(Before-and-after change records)
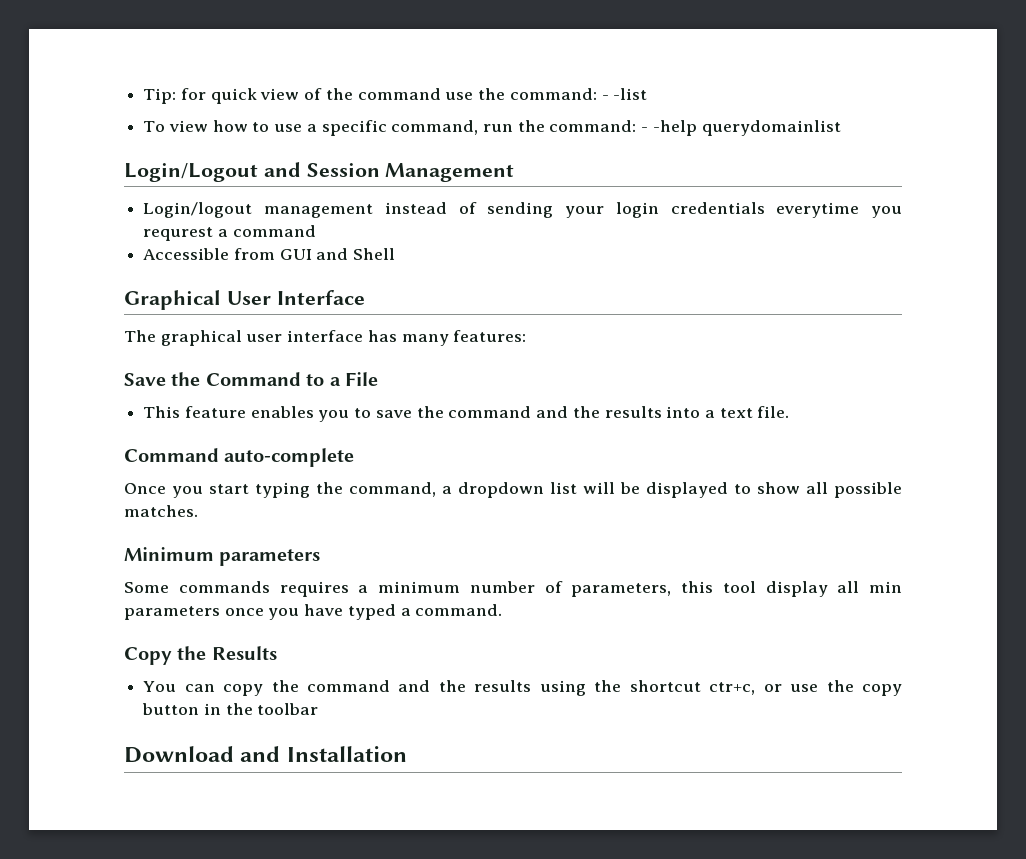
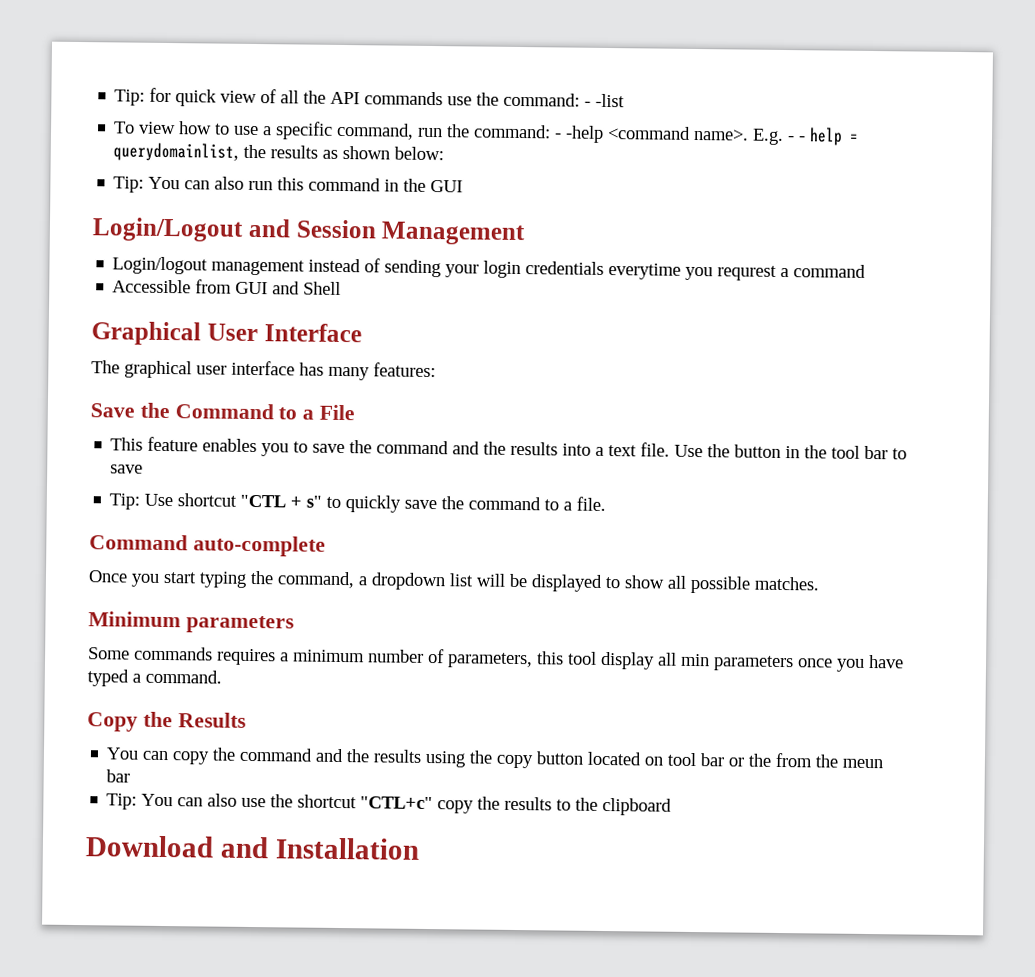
[325,88,441,100] the command -> [280,90,444,106] all the API commands
[701,120,841,136] querydomainlist -> [607,126,860,146] [113,142,445,162] [113,176,464,193] <command name>. E.g. - - help = querydomainlist, the results as shown below: // Tip: You can also run this command in the GUI
(790, 412) none -> [674,444,908,460] [110,464,144,474] [109,493,607,513] Use the button in the tool bar to save // Tip: Use shortcut "CTL + s" to quickly save the command to a file.
[629,680,902,696] [142,703,319,715] shortcut ctr+c, or use the copy button in the toolbar -> [496,751,884,769] [106,769,131,783] [106,793,673,816] copy button located on tool bar or the from the meun bar // Tip: You can also use the shortcut "CTL+c" copy the results to the clipboard

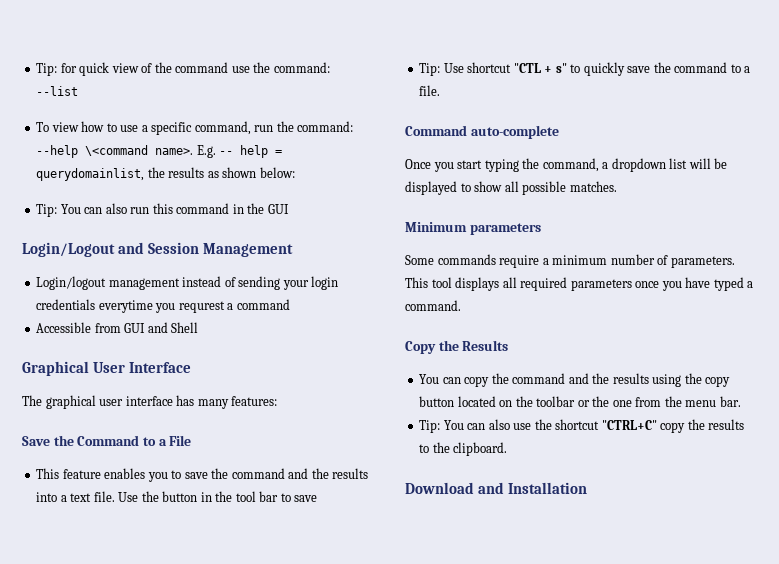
[280,90,444,106] all the API commands -> [154,62,229,73] the command
[584,93,626,108] - -list -> [36,86,79,96] --list
[554,125,807,146] - -help <command name>. E.g. - - -> [36,145,234,158] --help \<command name>. E.g. --
[216,648,276,666] requires -> [499,255,540,268] require
[447,651,710,670] parameters, this tool display all min -> [670,256,735,268] [405,277,568,291] parameters. This tool displays all required
[667,752,726,767] tool bar -> [515,396,576,407] the toolbar
(773, 760) none -> [612,400,632,407] one
[842,758,884,769] [106,769,131,783] meun bar -> [685,396,741,407] menu bar.
[360,796,434,810] "CTL+c" -> [601,420,657,430] "CTRL+C"
[602,797,673,816] clipboard -> [453,442,508,456] clipboard.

Exercise aim:
All lines from the one that holds "(773, 760) none -> [612,400,632,407] one" through the end of the records are to be returned exactly, including both boundary lines, and no others.

Result for this exercise:
(773, 760) none -> [612,400,632,407] one
[842,758,884,769] [106,769,131,783] meun bar -> [685,396,741,407] menu bar.
[360,796,434,810] "CTL+c" -> [601,420,657,430] "CTRL+C"
[602,797,673,816] clipboard -> [453,442,508,456] clipboard.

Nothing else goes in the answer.